Tarik Nesh-Nash who has worked for Microsoft in Seattle, Washington, recently launched the Mamdawrinch set to help map incidents of bribery in Morocco.
He built the app with funding from Transparency Maroc, the Moroccan chapter of Transparency International.
According to Transparency International, corruption in Morocco is at CPI 3.5 just like India’s and a majority of Morrocans were silent on the vice but Nesh-Nash wanted people to participate to help end it vice hence the app.
“I wanted to open up the debate on the topic,” says Nesh-Nash.
At the moment, the reports on Mamdawrinch document events ranging from bribes given to national ID card officers in order to receive a card to corruption in a psychiatric emergency ward.The site uses Facebook, Twitter and YouTube integration, and mapping through Ushahidi.

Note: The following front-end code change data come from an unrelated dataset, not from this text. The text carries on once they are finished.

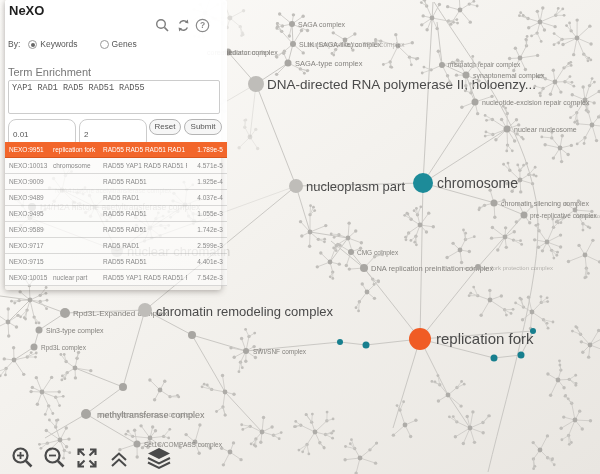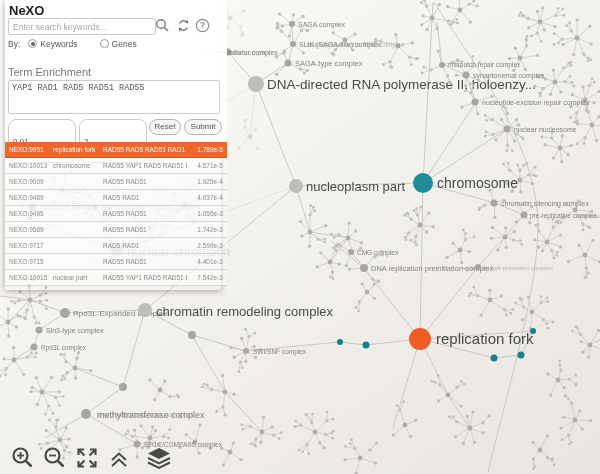--- a/index.html
+++ b/index.html
@@ -14,29 +14,29 @@
   
   .panel{position:absolute;left:5px;top:0;width:216px;height:290px;
     box-shadow:0 1px 6px rgba(70,65,60,.45);border-radius:2px;z-index:5;}
   .panel-top{position:absolute;left:0;top:0;width:222px;height:142px;
     background:rgba(255,255,255,.94);border-radius:2px 2px 0 0;}
   .panel-title{position:absolute;left:4px;top:3px;font-size:13px;font-weight:700;color:#1f1f1f;}
   .search-input{position:absolute;left:3px;top:18px;width:138px;height:13px;
     border:1px solid #c9c9c9;border-radius:2px;font-size:8.5px;padding:1px 4px;color:#444;outline:none;background:#fff;}
   .search-input::placeholder{color:#a6a6a6;}
   .icn{position:absolute;top:17px;width:17px;height:17px;cursor:pointer;}
-  .by-row{position:absolute;left:3px;top:39px;font-size:8.5px;color:#555;display:flex;align-items:flex-start;}
+  .by-row{position:absolute;left:3px;top:39px;font-size:8.5px;color:#555;display:flex;align-items:flex-end;}
   .radio{display:inline-block;width:7px;height:7px;border:1px solid #9a9a9a;border-radius:50%;margin:0 3px 0 0;position:relative;background:#fff;}
   .radio.on::after{content:"";position:absolute;left:1.5px;top:1.5px;width:4px;height:4px;border-radius:50%;background:#666;}
   .te-heading{position:absolute;left:3px;top:66px;font-size:11px;color:#777;}
   .te-query{position:absolute;left:3px;top:80px;width:204px;height:28px;resize:none;
     border:1px solid #ccc;border-radius:2px;font-size:8.5px;color:#555;padding:2px 3px;
     font-family:Liberation Mono, monospace;background:rgba(255,255,255,.92);outline:none;}
   .num-input{position:absolute;top:119px;height:12px;width:58px;border:1px solid #ccc;border-radius:8px;
-    font-size:8px;color:#555;padding:15px 4px;background:#fff;outline:none;}
+    font-size:8px;color:#555;padding:8px 4px;background:#fff;outline:none;}
   .btn{position:absolute;top:119px;height:16px;border:1px solid #b5b5b5;border-radius:8px;
     background:#f6f6f6;font-size:8px;color:#555;text-align:center;line-height:14px;cursor:pointer;
     font-family:"Liberation Sans",sans-serif;padding:0;}
   
   .results{position:absolute;left:0;top:142px;width:222px;}
   .row{display:flex;height:15px;line-height:15px;font-size:6.5px;color:#8a8a8a;
     background:rgba(255,255,255,.55);border-bottom:1px solid rgba(130,130,130,.28);
     padding:0 4px;cursor:pointer;}
   .row.sel{background:#f2662b;color:#fff;border-bottom:1px solid #d8571f;}
   .c-id{width:44px;overflow:hidden;white-space:nowrap;}
@@ -1861,21 +1861,20 @@
       </g>
       <g opacity="0.45">
         <text x="10" y="218" font-size="6.5" fill="#aaa8a4" opacity="0.55">rt complex</text>
       </g>
     </svg>
 
   <div class="panel">
     <div class="panel-top">
       <div class="panel-title">NeXO</div>
 
-      <input class="search-input" type="text" placeholder="Enter search keywords..." style="">
 
       <svg class="icn" style="left:149px" viewBox="0 0 17 17">
         <circle cx="7" cy="7" r="4.3" fill="none" stroke="#7d7d7d" stroke-width="1.4"></circle>
         <line x1="10.4" y1="10.4" x2="14" y2="14" stroke="#7d7d7d" stroke-width="1.6"></line>
       </svg>
       <svg class="icn" style="left:170px" viewBox="0 0 17 17">
         <path d="M4.6,6.4 A4.3,4.3 0 0 1 12,5.4" fill="none" stroke="#7d7d7d" stroke-width="1.4"></path>
         <polygon points="12.8,2.6 13.4,6.4 9.9,5.4" fill="#7d7d7d"></polygon>
         <path d="M12.4,10.6 A4.3,4.3 0 0 1 5,11.6" fill="none" stroke="#7d7d7d" stroke-width="1.4"></path>
         <polygon points="4.2,14.4 3.6,10.6 7.1,11.6" fill="#7d7d7d"></polygon>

Ipaidabribe.com sites have be launched across the continent with Kenya, Uganda,Tunisia, Nigeria,Zimbabwe have theirs. The site’s sprouted from the 2010 launched India’s I Paid a Bribe which at the moment has reports.
Morocco’s ipaidabribe just like the Kenyan one, publishes reports anonymously as the cases could easily lead to victimization. The site has gathered 73 reports at the moment.
Before this, he built Marsad.ma in 2011 an SMS election monitoring tool and later on he built, Juriste.ma, an online law encyclopedia and Charik.org — for citizen participation in national issues.
Mamdawrinch has only been online since January 2012 so it’s as yet unclear. But it fits Nesh-Nash’s trajectory as an online activist, building tools to try, with varying success, to influence the growth and direction of his home country’s reformation.